Wieder PISA, wieder »Warnschuss«?

Nein, die PISA-Studie zeigt auf, wo es im Bildungssystem krankt. Die Ergebnisse sind nicht neu. Genau deshalb muss die Frage erlaubt sein: Wann ändert sich wirklich etwas?

Denn wir sind uns einig: Die Ergebnisse der PISA-Studie dürfen nicht als Urteil über unsere Kinder und Jugendlichen verstanden werden. Wenn die Ergebnisse hinter den Erwartungen zurückbleiben, müssen wir den Blick auf die Rahmenbedingungen richten, unter denen Lernen heute stattfindet.
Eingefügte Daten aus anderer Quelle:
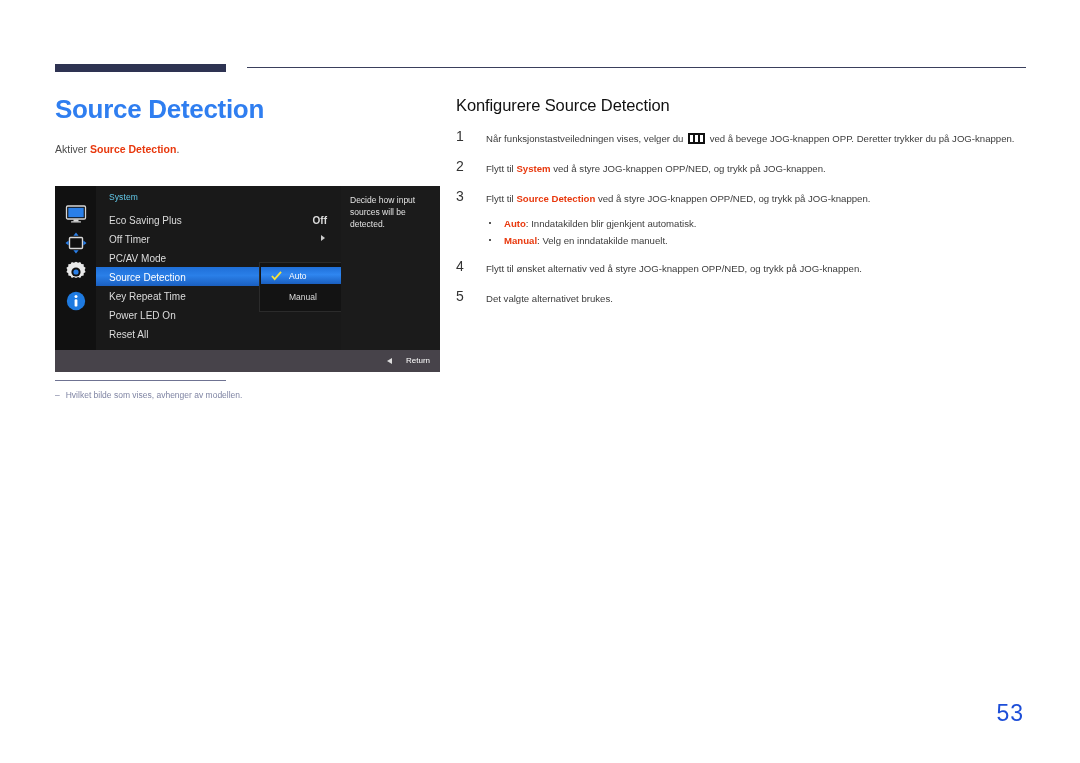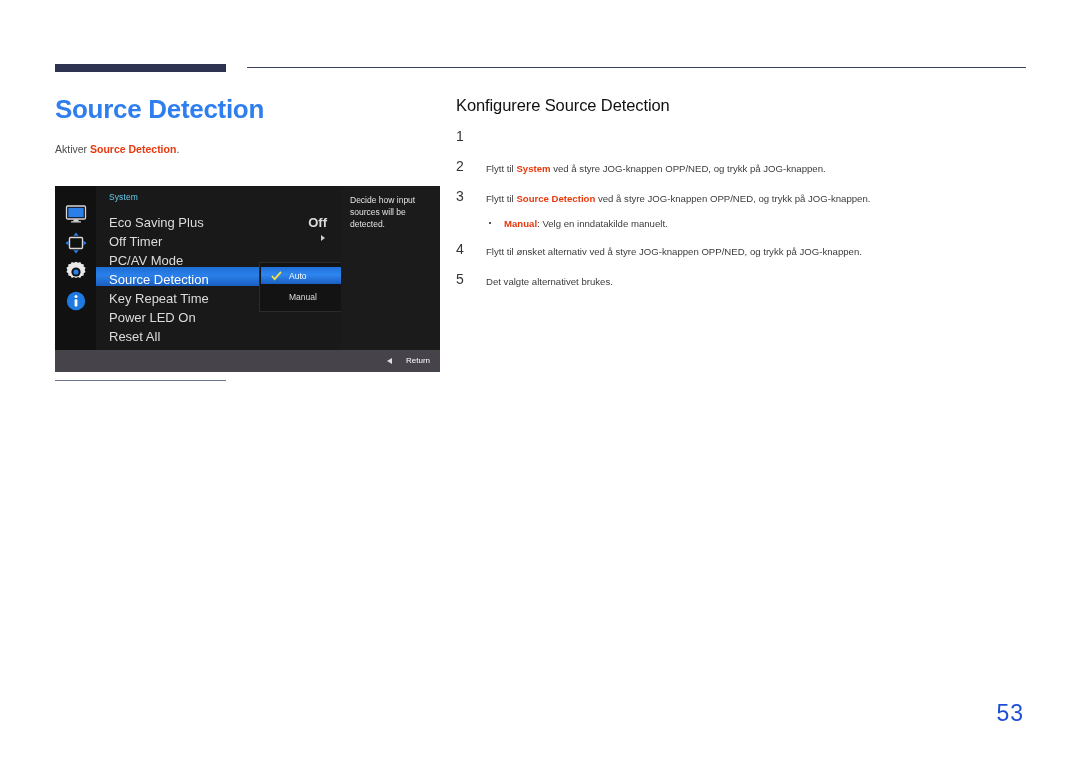"Når funksjonstastveiledningen vises," div.step-text { html: none -> <div> <span>Når funksjonstastveiledningen vises, velger du </span><span><i></i><i></i><i></i></span><span> ved å bevege JOG-knappen OPP. Deretter trykker du på JOG-knappen.</span> </div> }
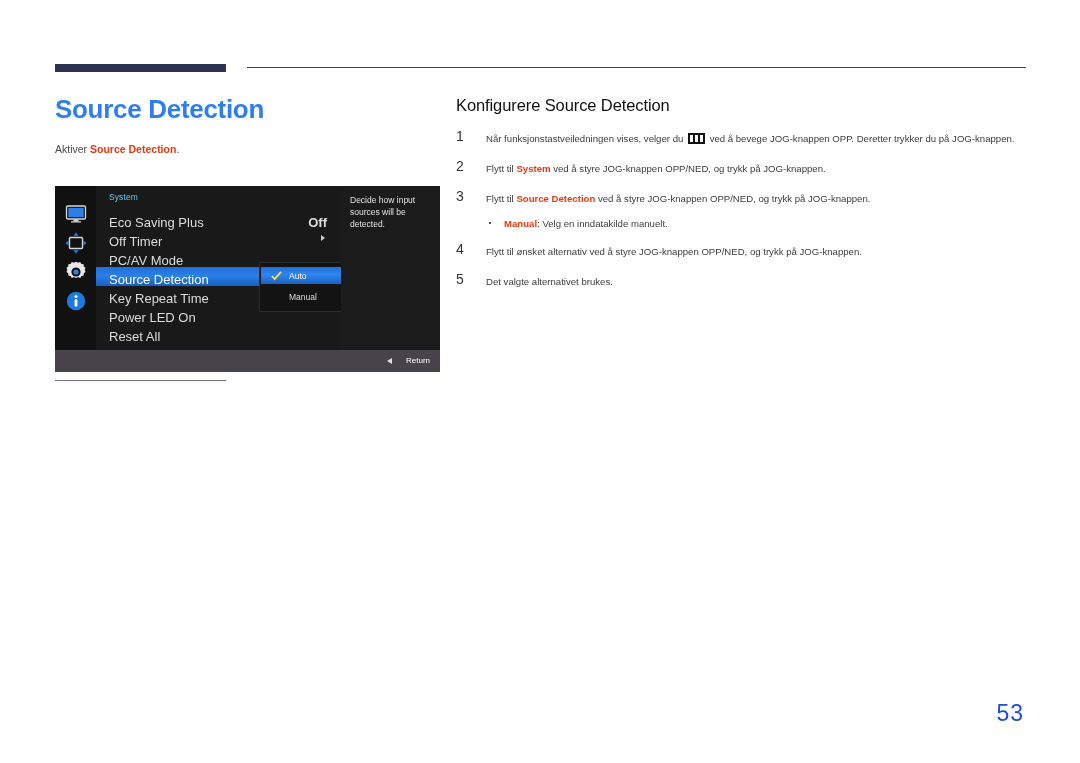"Eco Saving Plus" .osd-row { font-size: 13px -> 10px }
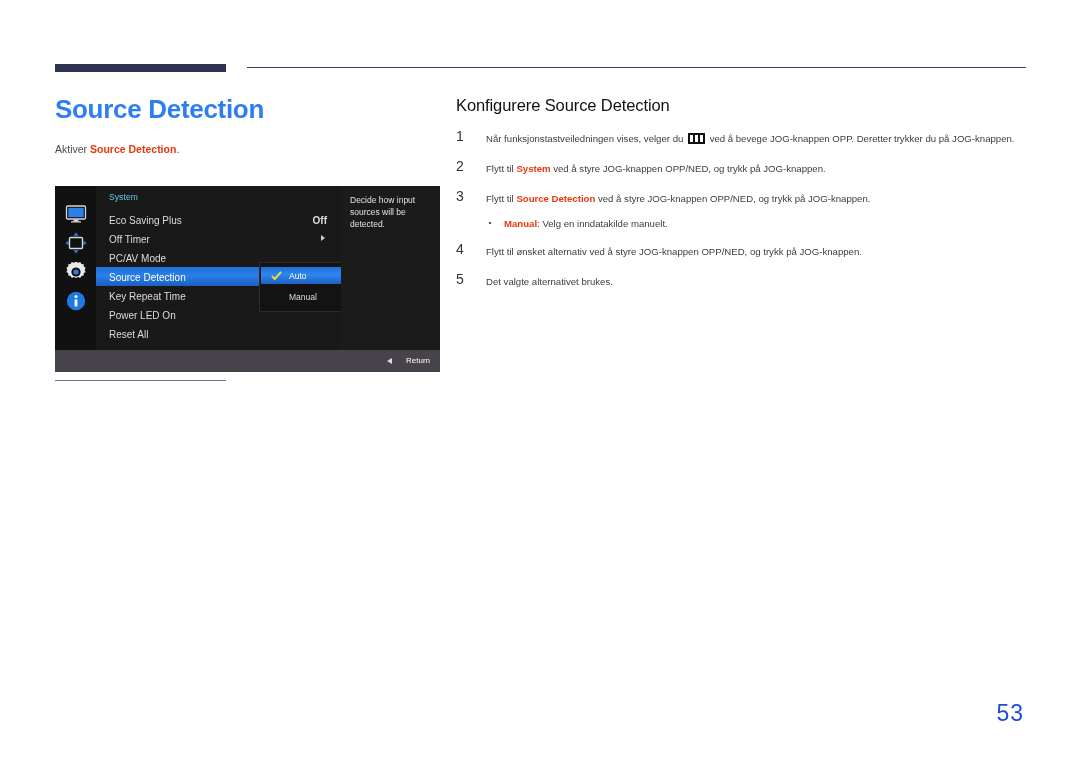"Auto: Inndatakilden blir gjenkjent" div.bullet { html: none -> <div> <span>Auto</span><span>: Inndatakilden blir gjenkjent automatisk.</span> </div> }
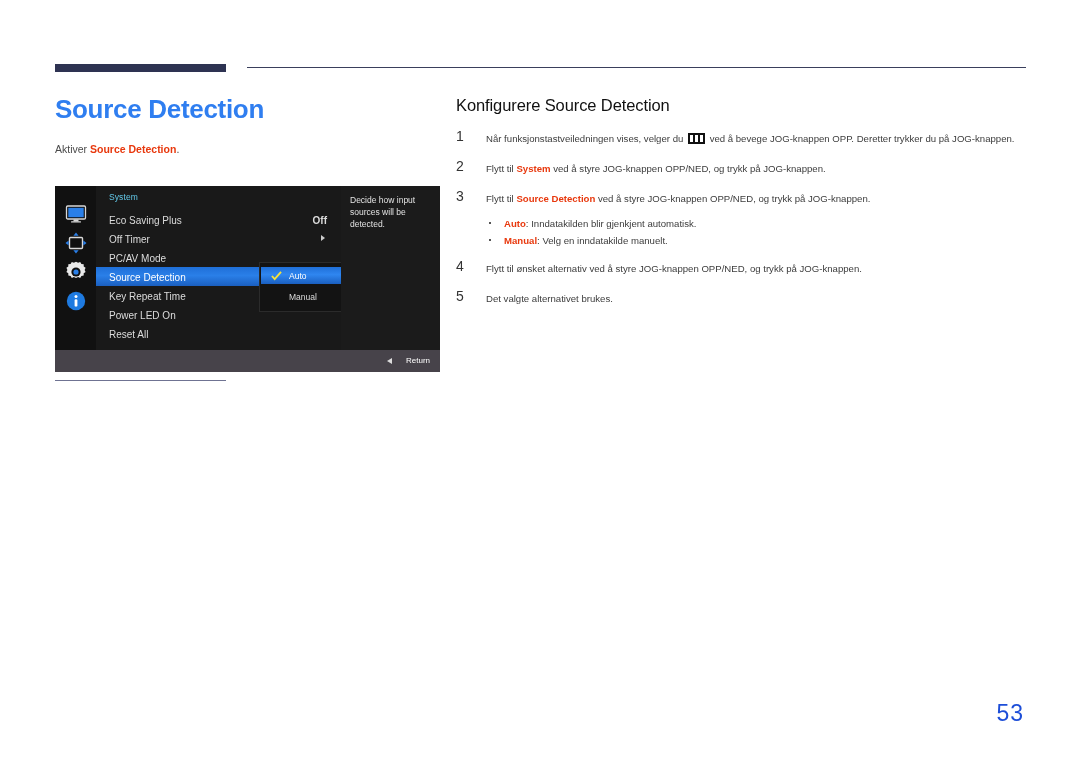"‒ Hvilket bilde som vises," div { html: none -> <div> <span>‒</span><span>Hvilket bilde som vises, avhenger av modellen.</span> </div> }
Archaische Lehrpläne und -methoden, Lehrkräftemangel, marode Schulgebäude, fehlende oder falsche Digitalisierung, überfüllte Klassen und weiterhin hoher Unterrichtsausfall (ja, auch knapp unter 10 % sind hoch!) stellen viele Schulen täglich vor enorme Herausforderungen.

Über allem schwebt die Schere in der Bildungsgerechtigkeit: Bildungserfolg ist heute mehr denn je an das familiäre Umfeld und an den Wohnort geknüpft.

Die Landeselternvertretung fordert Politik und Gesellschaft zum Handeln auf. Statt über Defizite junger Menschen zu diskutieren, müssen die strukturellen Probleme im Bildungssystem entschlossen angegangen werden.

Auch im sozialen Bereich sind Einsparungen fehl am Platz. Wer hier spart, spart zuerst bei der Bildung.